Re: [PATCH net-next 3/3] page_pool: Track DMA-mapped pages and unmap them when destroying the pool

[Date Prev][Date Next][Thread Prev][Thread Next][Date Index][Thread Index]

 



Yunsheng Lin <linyunsheng@xxxxxxxxxx> writes:

> On 2025/3/19 4:55, Toke Høiland-Jørgensen wrote:
>> Yunsheng Lin <linyunsheng@xxxxxxxxxx> writes:
>> 
>>> On 2025/3/17 23:16, Toke Høiland-Jørgensen wrote:
>>>> Yunsheng Lin <yunshenglin0825@xxxxxxxxx> writes:
>>>>
>>>>> On 3/14/2025 6:10 PM, Toke Høiland-Jørgensen wrote:
>>>>>
>>>>> ...
>>>>>
>>>>>>
>>>>>> To avoid having to walk the entire xarray on unmap to find the page
>>>>>> reference, we stash the ID assigned by xa_alloc() into the page
>>>>>> structure itself, using the upper bits of the pp_magic field. This
>>>>>> requires a couple of defines to avoid conflicting with the
>>>>>> POINTER_POISON_DELTA define, but this is all evaluated at compile-time,
>>>>>> so does not affect run-time performance.

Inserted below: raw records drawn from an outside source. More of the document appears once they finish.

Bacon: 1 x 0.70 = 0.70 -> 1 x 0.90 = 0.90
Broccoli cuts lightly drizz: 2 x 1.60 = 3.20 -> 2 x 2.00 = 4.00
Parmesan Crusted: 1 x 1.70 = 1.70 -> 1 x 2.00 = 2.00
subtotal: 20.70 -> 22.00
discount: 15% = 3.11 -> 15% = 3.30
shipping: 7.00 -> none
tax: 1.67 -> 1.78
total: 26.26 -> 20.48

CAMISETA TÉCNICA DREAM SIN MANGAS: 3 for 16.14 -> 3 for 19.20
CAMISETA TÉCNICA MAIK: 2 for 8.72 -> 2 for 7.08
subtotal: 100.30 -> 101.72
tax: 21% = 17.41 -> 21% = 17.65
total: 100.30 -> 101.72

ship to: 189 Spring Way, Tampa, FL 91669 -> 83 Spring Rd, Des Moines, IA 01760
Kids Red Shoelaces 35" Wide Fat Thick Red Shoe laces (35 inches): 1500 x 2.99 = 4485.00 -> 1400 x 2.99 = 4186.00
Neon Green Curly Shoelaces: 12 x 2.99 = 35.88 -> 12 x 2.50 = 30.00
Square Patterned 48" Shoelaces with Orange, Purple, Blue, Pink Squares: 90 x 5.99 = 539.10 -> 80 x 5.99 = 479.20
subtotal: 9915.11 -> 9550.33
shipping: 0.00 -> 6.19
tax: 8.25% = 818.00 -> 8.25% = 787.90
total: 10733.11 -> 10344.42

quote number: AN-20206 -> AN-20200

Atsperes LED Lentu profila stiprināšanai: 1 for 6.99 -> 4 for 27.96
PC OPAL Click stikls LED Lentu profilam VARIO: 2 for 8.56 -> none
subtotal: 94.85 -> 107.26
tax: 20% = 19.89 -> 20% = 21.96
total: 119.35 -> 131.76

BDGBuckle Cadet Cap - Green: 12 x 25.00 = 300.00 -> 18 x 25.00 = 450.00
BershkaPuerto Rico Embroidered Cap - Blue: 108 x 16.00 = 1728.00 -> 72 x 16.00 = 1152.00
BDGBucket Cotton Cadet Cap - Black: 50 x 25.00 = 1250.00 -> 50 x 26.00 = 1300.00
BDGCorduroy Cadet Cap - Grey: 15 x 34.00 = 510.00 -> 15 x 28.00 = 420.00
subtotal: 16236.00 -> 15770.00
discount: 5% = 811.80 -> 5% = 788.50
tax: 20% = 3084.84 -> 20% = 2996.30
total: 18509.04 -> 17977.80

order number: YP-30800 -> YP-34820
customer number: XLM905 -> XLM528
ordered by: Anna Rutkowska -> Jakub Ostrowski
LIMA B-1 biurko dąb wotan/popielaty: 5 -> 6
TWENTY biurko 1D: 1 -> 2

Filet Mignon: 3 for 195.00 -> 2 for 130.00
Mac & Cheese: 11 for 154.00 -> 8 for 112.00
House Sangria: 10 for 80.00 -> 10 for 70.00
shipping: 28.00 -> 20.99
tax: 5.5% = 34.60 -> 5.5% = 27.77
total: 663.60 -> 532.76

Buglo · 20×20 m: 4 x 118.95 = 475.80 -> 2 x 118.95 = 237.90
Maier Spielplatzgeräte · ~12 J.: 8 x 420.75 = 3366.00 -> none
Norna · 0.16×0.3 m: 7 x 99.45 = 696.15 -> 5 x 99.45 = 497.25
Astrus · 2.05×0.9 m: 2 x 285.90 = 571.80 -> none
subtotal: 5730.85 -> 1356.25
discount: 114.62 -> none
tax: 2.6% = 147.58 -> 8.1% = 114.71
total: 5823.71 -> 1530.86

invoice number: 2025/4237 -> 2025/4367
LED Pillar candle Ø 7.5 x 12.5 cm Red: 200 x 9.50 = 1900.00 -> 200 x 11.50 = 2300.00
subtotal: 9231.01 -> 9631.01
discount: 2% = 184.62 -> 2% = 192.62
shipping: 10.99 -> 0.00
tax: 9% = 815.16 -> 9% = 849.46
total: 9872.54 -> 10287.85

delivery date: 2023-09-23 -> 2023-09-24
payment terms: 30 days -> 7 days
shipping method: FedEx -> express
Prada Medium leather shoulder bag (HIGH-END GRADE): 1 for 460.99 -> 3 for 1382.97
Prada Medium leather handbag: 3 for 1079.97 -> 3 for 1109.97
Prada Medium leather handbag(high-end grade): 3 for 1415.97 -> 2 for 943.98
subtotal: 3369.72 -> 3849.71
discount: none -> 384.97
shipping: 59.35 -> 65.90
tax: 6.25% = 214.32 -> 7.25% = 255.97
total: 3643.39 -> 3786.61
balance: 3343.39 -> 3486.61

The bitmap calculations in this
>>>>>> patch gives the following number of bits for different architectures:
>>>>>>
>>>>>> - 24 bits on 32-bit architectures
>>>>>> - 21 bits on PPC64 (because of the definition of ILLEGAL_POINTER_VALUE)
>>>>>> - 32 bits on other 64-bit architectures
>>>>>
>>>>>  From commit c07aea3ef4d4 ("mm: add a signature in struct page"):
>>>>> "The page->signature field is aliased to page->lru.next and
>>>>> page->compound_head, but it can't be set by mistake because the
>>>>> signature value is a bad pointer, and can't trigger a false positive
>>>>> in PageTail() because the last bit is 0."
>>>>>
>>>>> And commit 8a5e5e02fc83 ("include/linux/poison.h: fix LIST_POISON{1,2} 
>>>>> offset"):
>>>>> "Poison pointer values should be small enough to find a room in
>>>>> non-mmap'able/hardly-mmap'able space."
>>>>>
>>>>> So the question seems to be:
>>>>> 1. Is stashing the ID causing page->pp_magic to be in the mmap'able/
>>>>>     easier-mmap'able space? If yes, how can we make sure this will not
>>>>>     cause any security problem?
>>>>> 2. Is the masking the page->pp_magic causing a valid pionter for
>>>>>     page->lru.next or page->compound_head to be treated as a vaild
>>>>>     PP_SIGNATURE? which might cause page_pool to recycle a page not
>>>>>     allocated via page_pool.
>>>>
>>>> Right, so my reasoning for why the defines in this patch works for this
>>>> is as follows: in both cases we need to make sure that the ID stashed in
>>>> that field never looks like a valid kernel pointer. For 64-bit arches
>>>> (where CONFIG_ILLEGAL_POINTER_VALUE), we make sure of this by never
>>>> writing to any bits that overlap with the illegal value (so that the
>>>> PP_SIGNATURE written to the field keeps it as an illegal pointer value).
>>>> For 32-bit arches, we make sure of this by making sure the top-most bit
>>>> is always 0 (the -1 in the define for _PP_DMA_INDEX_BITS) in the patch,
>>>> which puts it outside the range used for kernel pointers (AFAICT).
>>>
>>> Is there any season you think only kernel pointer is relevant here?
>> 
>> Yes. Any pointer stored in the same space as pp_magic by other users of
>> the page will be kernel pointers (as they come from page->lru.next). The
>> goal of PP_SIGNATURE is to be able to distinguish pages allocated by
>> page_pool, so we don't accidentally recycle a page from somewhere else.
>> That's the goal of the check in page_pool_page_is_pp():
>> 
>> (page->pp_magic & PP_MAGIC_MASK) == PP_SIGNATURE
>> 
>> To achieve this, we must ensure that the check above never returns true
>> for any value another page user could have written into the same field
>> (i.e., into page->lru.next). For 64-bit arches, POISON_POINTER_DELTA
>
> POISON_POINTER_DELTA is defined according to CONFIG_ILLEGAL_POINTER_VALUE,
> if CONFIG_ILLEGAL_POINTER_VALUE is not defined yet, POISON_POINTER_DELTA
> is defined to zero.
>
> It seems only the below 64-bit arches define CONFIG_ILLEGAL_POINTER_VALUE
> through grepping:
> a29815a333c6 core, x86: make LIST_POISON less deadly
> 5c178472af24 riscv: define ILLEGAL_POINTER_VALUE for 64bit
> f6853eb561fb powerpc/64: Define ILLEGAL_POINTER_VALUE for 64-bit
> bf0c4e047324 arm64: kconfig: Move LIST_POISON to a safe value
>
> The below 64-bit arches don't seems to define the above config yet:
> MIPS64, SPARC64, System z(S390X),loongarch
>
> Does ID stashing cause problem for the above arches?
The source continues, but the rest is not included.